Se acabó. El viaje llegó a su fin. Y por tanto, la edición de lo que iba a ser este blog también. La cosa es que lo he pensado, y, para evitar que vuestras vidas queden vacías sin poder disfrutar de mí, seguiré contando mis peripecias veraniegas (bajo el título provisional de De Boda en Boda), que tampoco tendrán mucho que envidiarle a las ya referidas (y es que aunque no pase nada, uno sabe sacarle punta a todo).

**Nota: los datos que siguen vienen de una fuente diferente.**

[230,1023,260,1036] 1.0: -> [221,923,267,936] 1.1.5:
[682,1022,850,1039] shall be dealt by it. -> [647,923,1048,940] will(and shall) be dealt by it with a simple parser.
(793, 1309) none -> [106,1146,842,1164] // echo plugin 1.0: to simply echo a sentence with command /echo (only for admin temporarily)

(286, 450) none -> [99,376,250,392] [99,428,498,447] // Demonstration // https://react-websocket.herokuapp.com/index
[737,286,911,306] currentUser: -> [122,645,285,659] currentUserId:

Llegamos a La Habana. Efectivamente, tal y como pongo en el título, fue como llegar a casa. Todavía no logro entender muy bien por qué, con el recuerdo de lo que habíamos pasado al principio, pero la sensación fue esa. Nos bajamos de la guagua, que nos había dejado cerca del hotel, y nos fuimos andando, como unos havaneros del Vedado más, hacia el hotel Vedado, nuestra primera y última residencia en la isla. Salvo porque nos dieron habitaciones bastante mejores que al principio (para eso sirve ser educado cuando otros no lo están siendo) y que el bufet había empeorado considerablemente, no hubo grandes cambios. Bebimos muchos mojitos, arropados por una lluvia que salió con nosotros de Varadero, y nos acompañó durante todo el primer día, y comimos mucho en una cafetería al lado del hotel, porque somos de costumbres. Conchita se pasó mala todo el día por sobreingesta de café, al autodiagnosticarse una lipotimia que no tenía, y los demás nos dedicamos a arreglar el billete de vuelta a Las Palmas de Mari, que lo había sacado antes de su vuelta de Cuba.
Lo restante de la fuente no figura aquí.